Task statement: Leaving out the pictures, output each record exactly as it stands.
━━━ Data to use ━━━
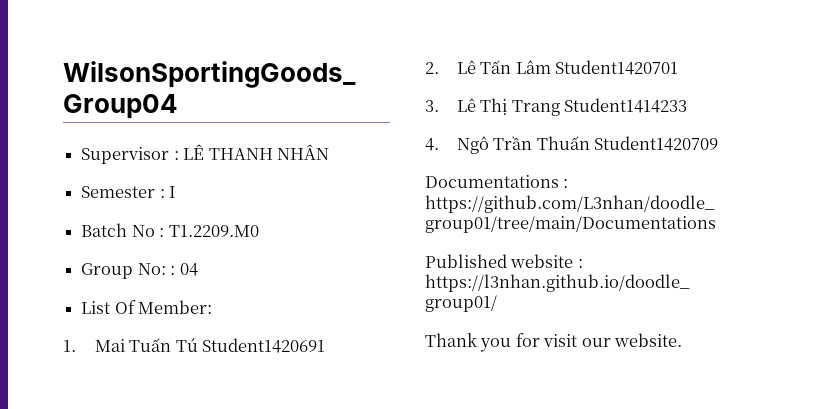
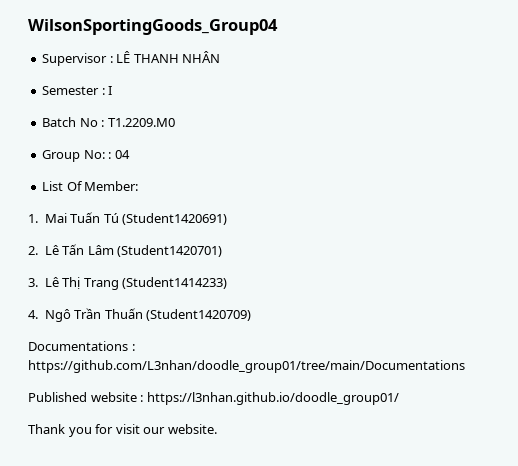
[202,338,326,353] Student1420691 -> [122,213,228,225] (Student1420691)
[555,60,679,75] Student1420701 -> [117,245,223,257] (Student1420701)
[564,98,688,113] Student1414233 -> [122,277,228,289] (Student1414233)
[594,136,719,151] Student1420709 -> [146,309,252,321] (Student1420709)

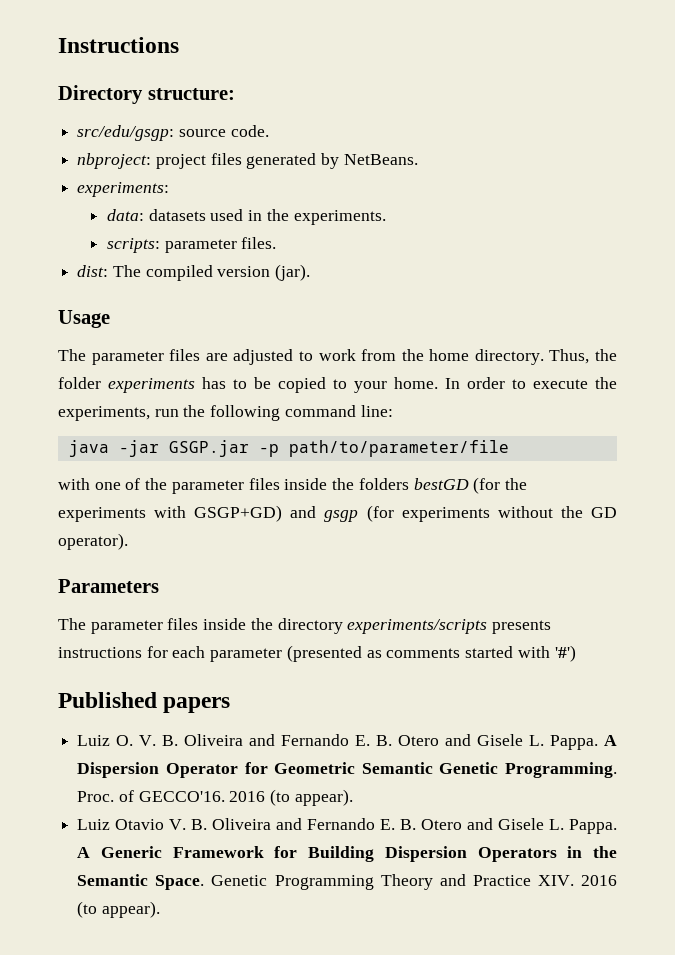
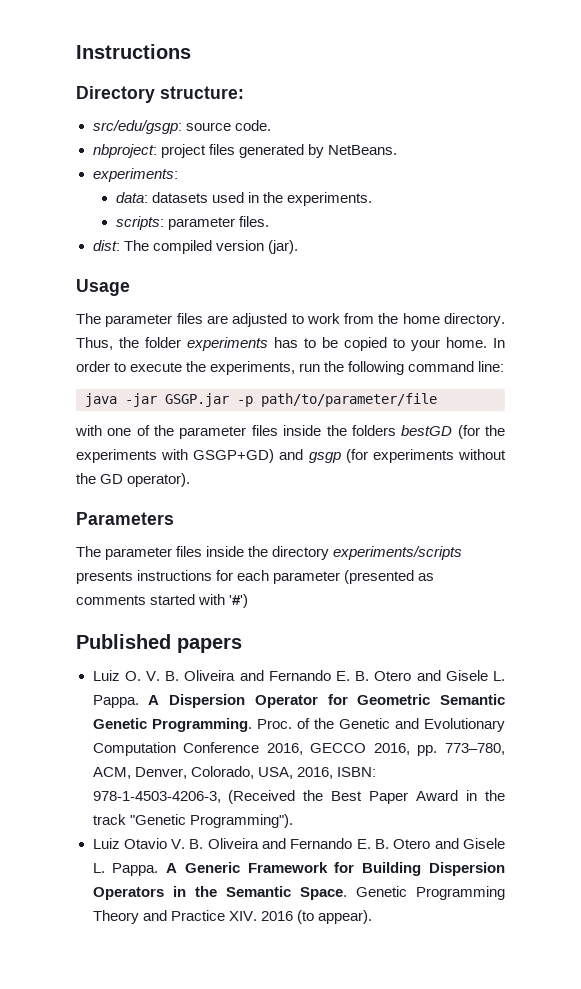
[138,789,353,806] GECCO'16. 2016 (to appear). -> [313,718,505,732] [92,742,505,756] [92,766,376,779] [92,790,506,804] [92,814,293,828] the Genetic and Evolutionary Computation Conference 2016, GECCO 2016, pp. 773–780, ACM, Denver, Colorado, USA, 2016, ISBN: 978-1-4503-4206-3, (Received the Best Paper Award in the track "Genetic Programming").

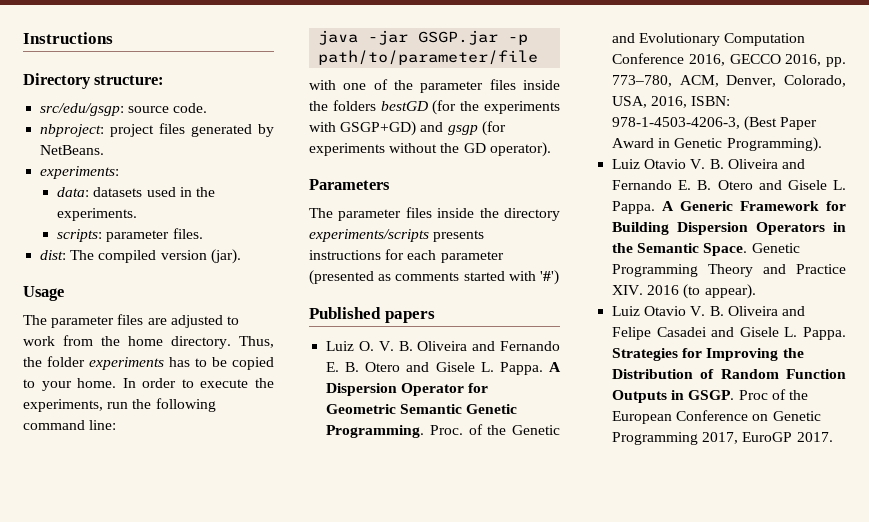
[228,790,506,804] [92,814,293,828] (Received the Best Paper Award in the track "Genetic Programming"). -> [744,116,818,131] [612,137,822,152] (Best Paper Award in Genetic Programming).
(372, 917) none -> [612,306,805,316] [612,327,846,340] [612,348,804,361] [612,369,846,379] [612,389,808,403] [612,410,821,424] [612,432,833,445] // Luiz Otavio V. B. Oliveira and Felipe Casadei and Gisele L. Pappa. Strategies for Improving the Distribution of Random Function Outputs in GSGP. Proc of the European Conference on Genetic Programming 2017, EuroGP 2017.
━━━
Solution below:
[202,338,326,353] Student1420691 -> [122,213,228,225] (Student1420691)
[555,60,679,75] Student1420701 -> [117,245,223,257] (Student1420701)
[564,98,688,113] Student1414233 -> [122,277,228,289] (Student1414233)
[594,136,719,151] Student1420709 -> [146,309,252,321] (Student1420709)

[138,789,353,806] GECCO'16. 2016 (to appear). -> [313,718,505,732] [92,742,505,756] [92,766,376,779] [92,790,506,804] [92,814,293,828] the Genetic and Evolutionary Computation Conference 2016, GECCO 2016, pp. 773–780, ACM, Denver, Colorado, USA, 2016, ISBN: 978-1-4503-4206-3, (Received the Best Paper Award in the track "Genetic Programming").

[228,790,506,804] [92,814,293,828] (Received the Best Paper Award in the track "Genetic Programming"). -> [744,116,818,131] [612,137,822,152] (Best Paper Award in Genetic Programming).
(372, 917) none -> [612,306,805,316] [612,327,846,340] [612,348,804,361] [612,369,846,379] [612,389,808,403] [612,410,821,424] [612,432,833,445] // Luiz Otavio V. B. Oliveira and Felipe Casadei and Gisele L. Pappa. Strategies for Improving the Distribution of Random Function Outputs in GSGP. Proc of the European Conference on Genetic Programming 2017, EuroGP 2017.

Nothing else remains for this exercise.